Wrong, bare aluminium has very low emissivity and anodized has very high emissivity at far-IR (I have a heat camera, I know this), since the oxide layer is opaque in far-IR (most substances are in fact).

Anodizing and black is a different story
Actually they do the same job of changing the metal's emissivity from about 0.0 to about 1.0 - basically all anodizing looks black to predator vision!

I encourage you to calculate how much energy dissipates of aluminium heatsink through radiation and throughnatural convection at normal conditions with T+30K (50C OK to touch but uncomfortable to hold longer than a minute or two). It is negligible.
30C difference indoors will be about 200W/m^2, which is small, but not negligible, it all helps. Its more important when using an enclosure as the heatsink, as fins make a big difference to convection but not to radiation.

At higher (much higher) temperatures plates are turned
Painting heatsinks..... unless one is using anodizing dyes or extremely thin layer of paint it makes dissipation by convection more difficult hence rendering heatsink less efficient. So, paint very thin or don't pain at all
Definitely, spray paints are very thin - powder-coating would be a mistake!
 
So a chunk of of this aluminum material can be made an even better heatsink by anodizing it at home? I intuitively would not have guessed that! Intuition tells you you are adding an insulating layer, who'd have thought not!

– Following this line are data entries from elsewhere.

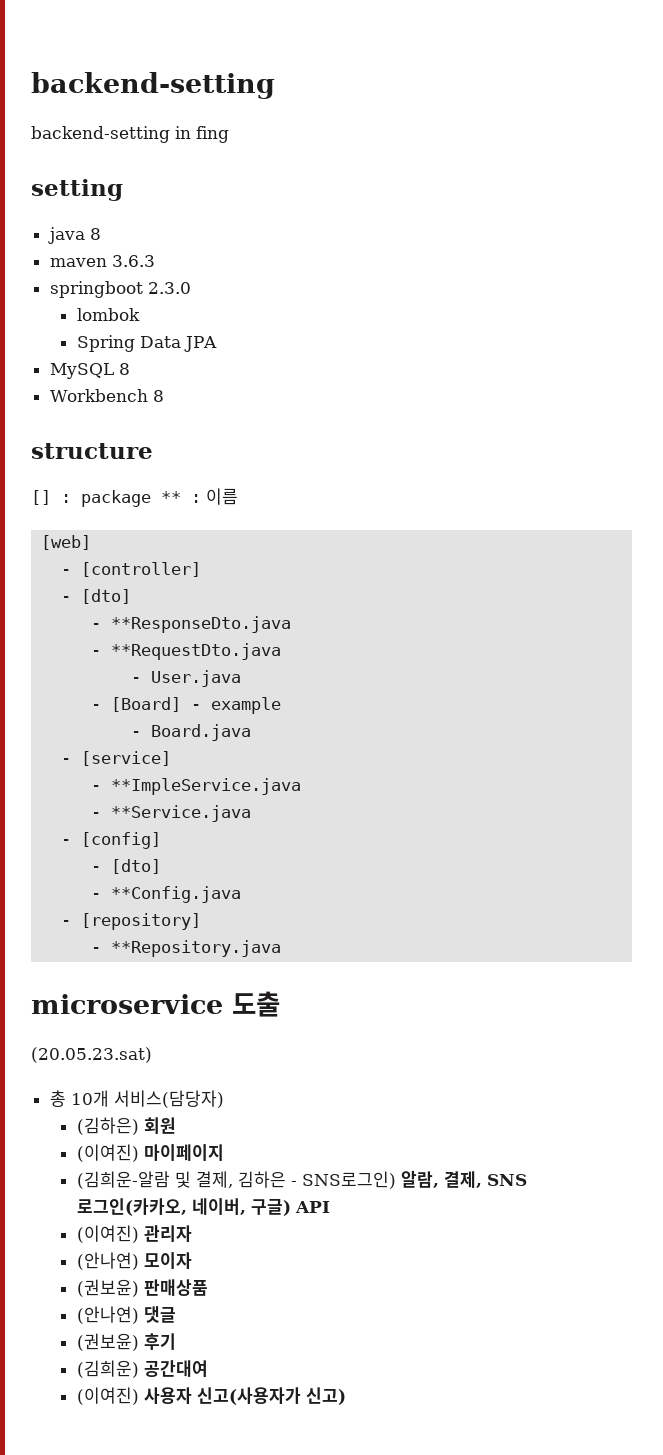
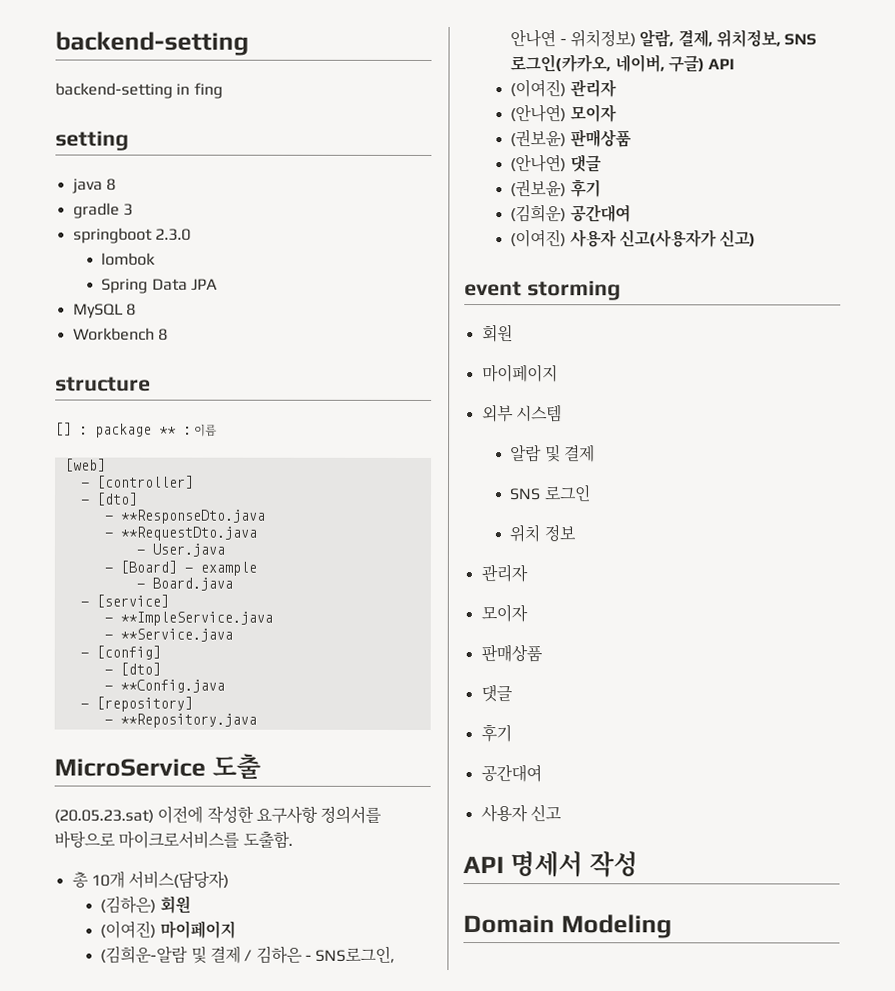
[49,255,155,267] maven 3.6.3 -> [72,202,133,219] gradle 3
[31,994,223,1014] microservice -> [54,758,206,777] MicroService
(152, 1055) none -> [157,805,383,824] [54,830,293,849] 이전에 작성한 요구사항 정의서를 바탕으로 마이크로서비스를 도출함.
[195,1171,396,1189] 결제, 김하은 - SNS로그인) -> [210,945,396,964] [510,29,637,48] 결제 / 김하은 - SNS로그인, 안나연 - 위치정보)
(482, 1179) none -> [716,29,782,48] 위치정보,
(346, 1396) none -> [464,280,621,301] [481,324,513,343] [481,364,558,383] [481,404,562,423] [510,444,596,463] [509,484,591,502] [509,524,576,543] [480,564,528,583] [480,604,528,623] [480,644,543,663] [480,684,513,703] [480,724,512,743] [480,764,542,783] [480,804,562,823] [463,851,638,878] [463,914,672,939] // event storming // 회원 // 마이페이지 // 외부 시스템 // 알람 및 결제 // SNS 로그인 // 위치 정보 // 관리자 // 모이자 // 판매상품 // 댓글 // 후기 // 공간대여 // 사용자 신고 // API 명세서 작성 // Domain Modeling

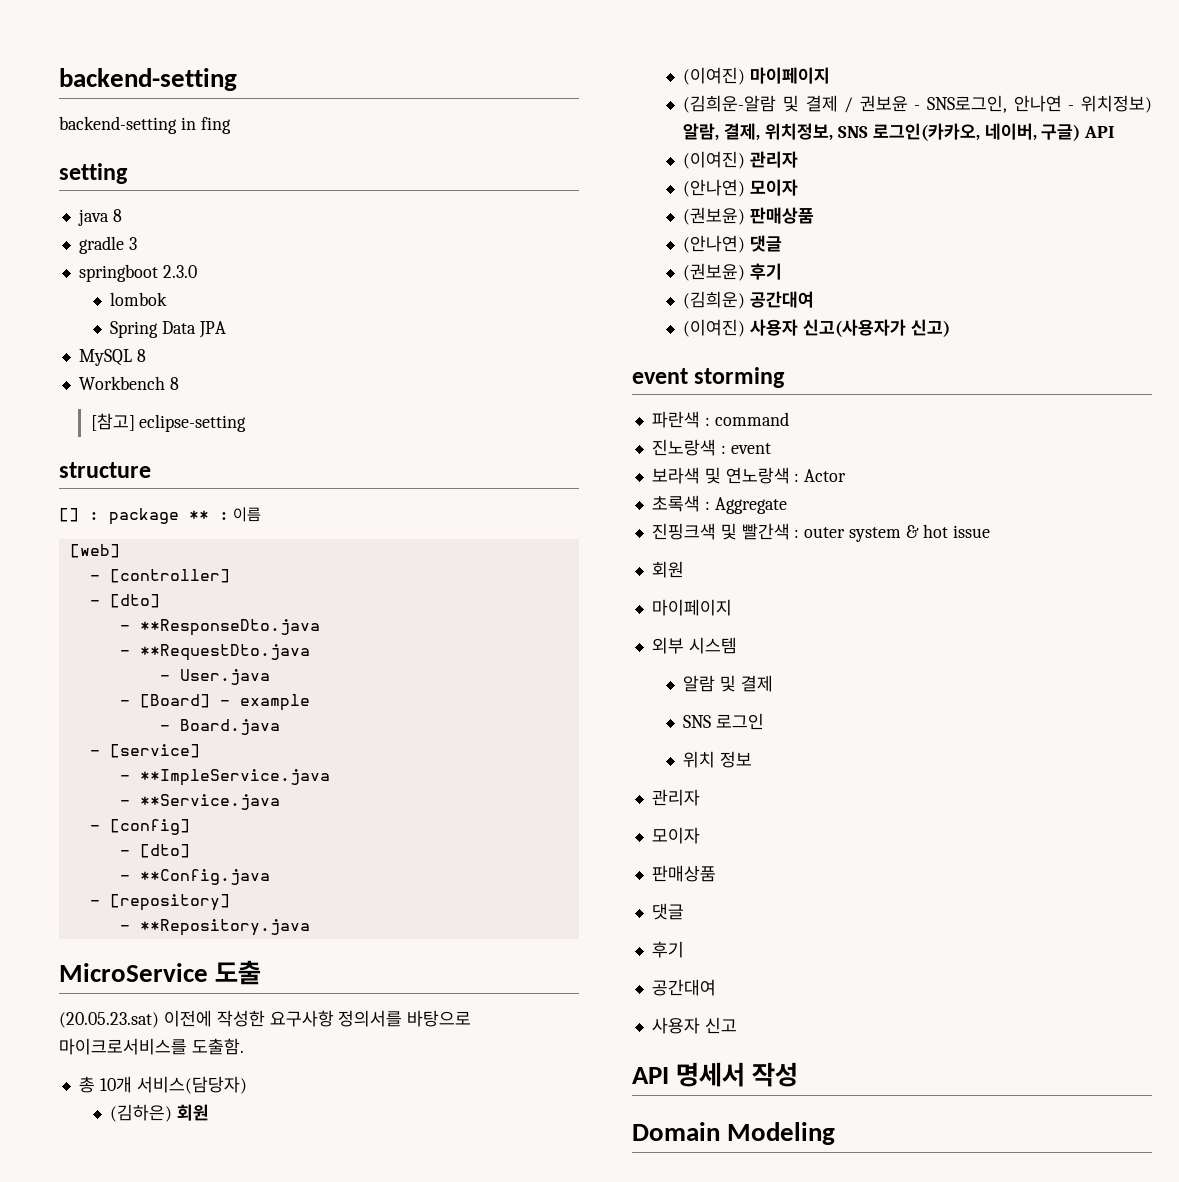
(168, 334) none -> [90,413,247,432] // [참고] eclipse-setting
[255,945,303,964] 김하은 -> [859,95,908,112] 권보윤
(621, 290) none -> [651,411,789,428] [651,439,771,456] [651,467,847,484] [651,495,787,514] [651,523,990,542] // 파란색 : command // 진노랑색 : event // 보라색 및 연노랑색 : Actor // 초록색 : Aggregate // 진핑크색 및 빨간색 : outer system & hot issue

Battery acid and lye (100% sodium hydroxide) are available just about anywhere and very cheap. Sulfuric acid from the auto parts store is 37% acid, and 100% lye is available as drain cleaner from any store. Anodizing seems like a pretty simple process at home if you're careful. Hot plate, a pot, oven thermometer, distilled water, water, buckets, anode lead, some lead roof flashing, a car battery charger with a 2A limiter setting and the aforementioned chemicals used in their recommended dilutions. And optionally some clothing dye.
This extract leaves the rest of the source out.